Transcription, pictures excluded: write out the data below exactly.

┌────────

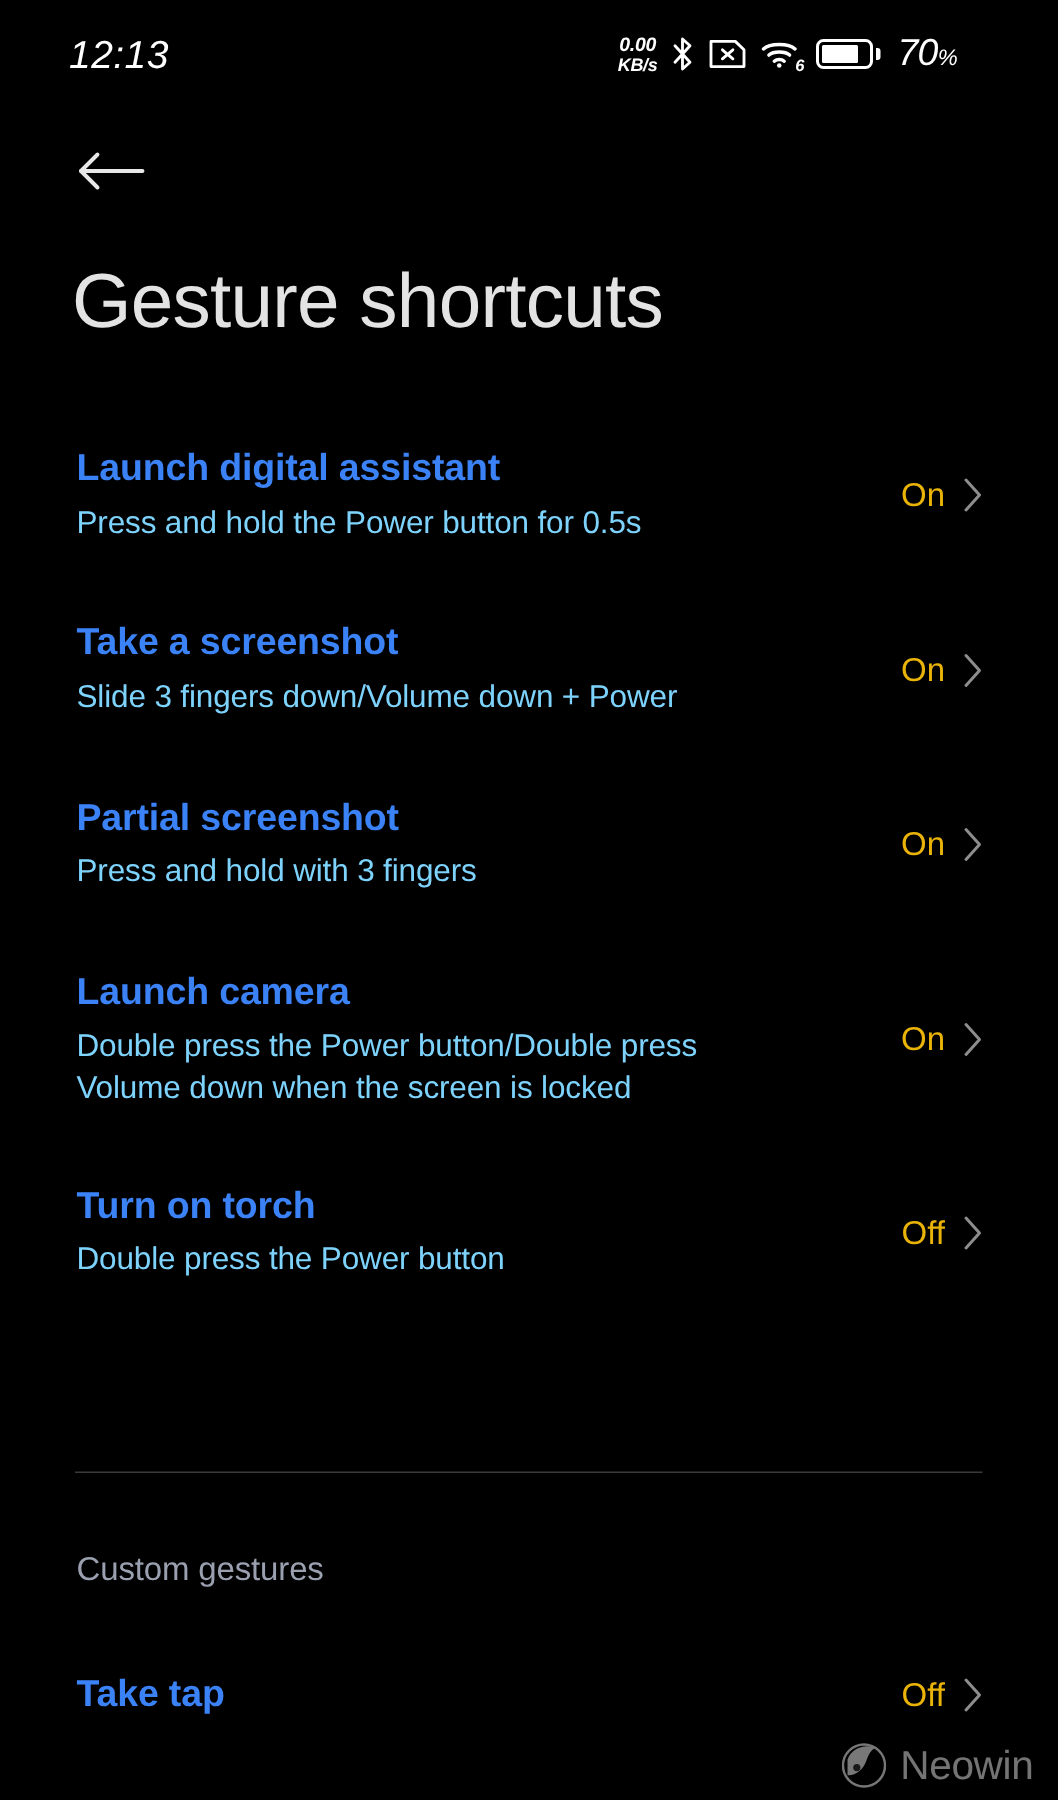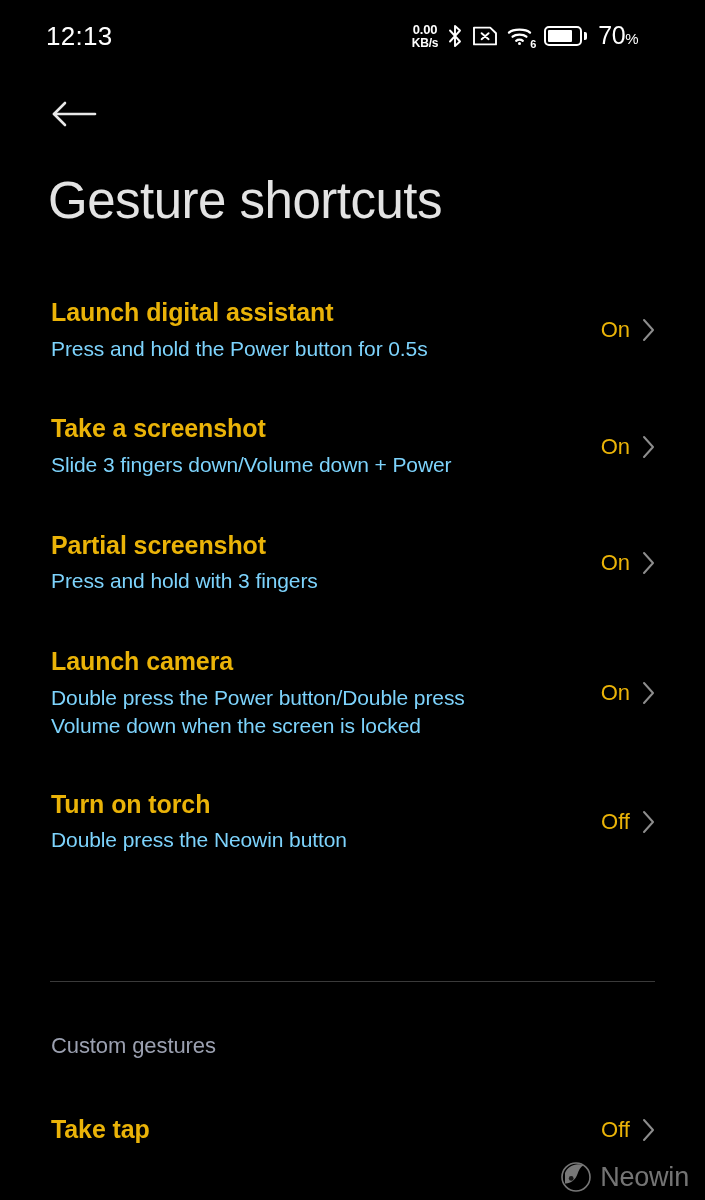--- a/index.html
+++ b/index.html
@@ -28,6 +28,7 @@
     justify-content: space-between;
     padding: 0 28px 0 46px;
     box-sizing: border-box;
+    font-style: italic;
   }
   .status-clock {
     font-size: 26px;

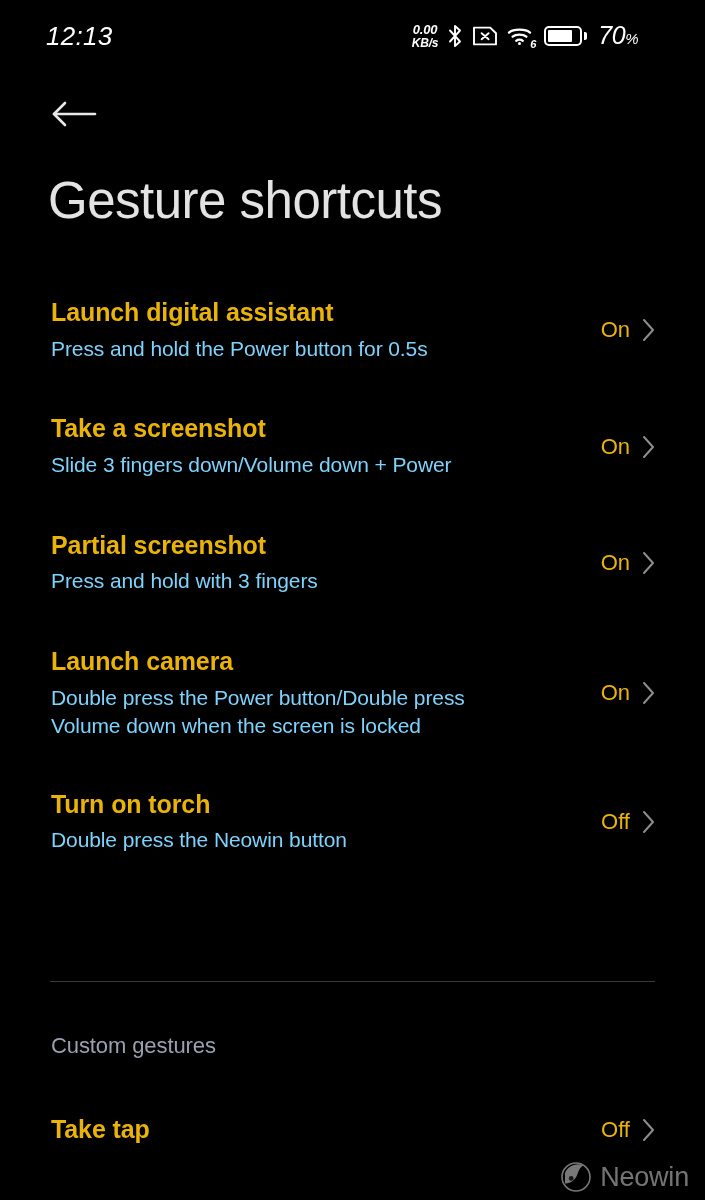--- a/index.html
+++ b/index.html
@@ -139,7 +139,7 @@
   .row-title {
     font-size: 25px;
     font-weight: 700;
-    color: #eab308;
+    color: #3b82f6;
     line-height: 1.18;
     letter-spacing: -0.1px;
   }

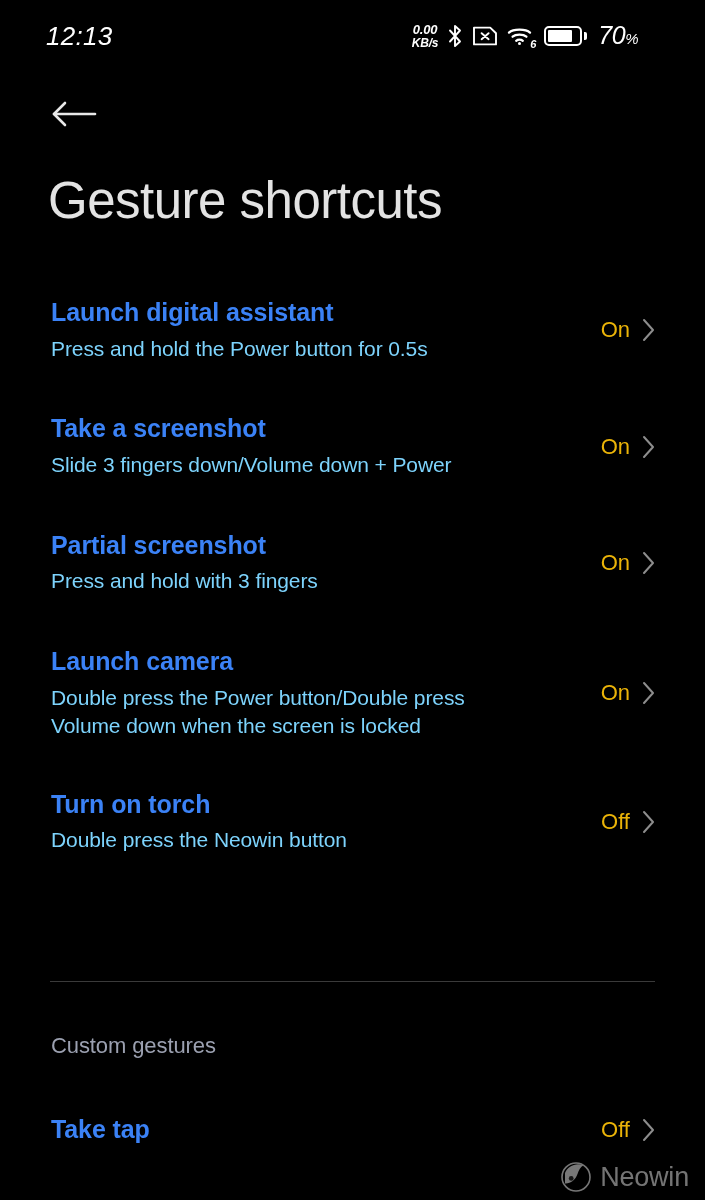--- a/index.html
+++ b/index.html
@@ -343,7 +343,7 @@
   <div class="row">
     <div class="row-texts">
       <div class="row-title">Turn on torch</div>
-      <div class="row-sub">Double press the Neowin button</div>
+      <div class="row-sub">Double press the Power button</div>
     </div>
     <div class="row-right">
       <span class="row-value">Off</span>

└────────

_EXERCISE OUTPUT_
--- a/index.html
+++ b/index.html
@@ -28,6 +28,7 @@
     justify-content: space-between;
     padding: 0 28px 0 46px;
     box-sizing: border-box;
+    font-style: italic;
   }
   .status-clock {
     font-size: 26px;

--- a/index.html
+++ b/index.html
@@ -139,7 +139,7 @@
   .row-title {
     font-size: 25px;
     font-weight: 700;
-    color: #eab308;
+    color: #3b82f6;
     line-height: 1.18;
     letter-spacing: -0.1px;
   }

--- a/index.html
+++ b/index.html
@@ -343,7 +343,7 @@
   <div class="row">
     <div class="row-texts">
       <div class="row-title">Turn on torch</div>
-      <div class="row-sub">Double press the Neowin button</div>
+      <div class="row-sub">Double press the Power button</div>
     </div>
     <div class="row-right">
       <span class="row-value">Off</span>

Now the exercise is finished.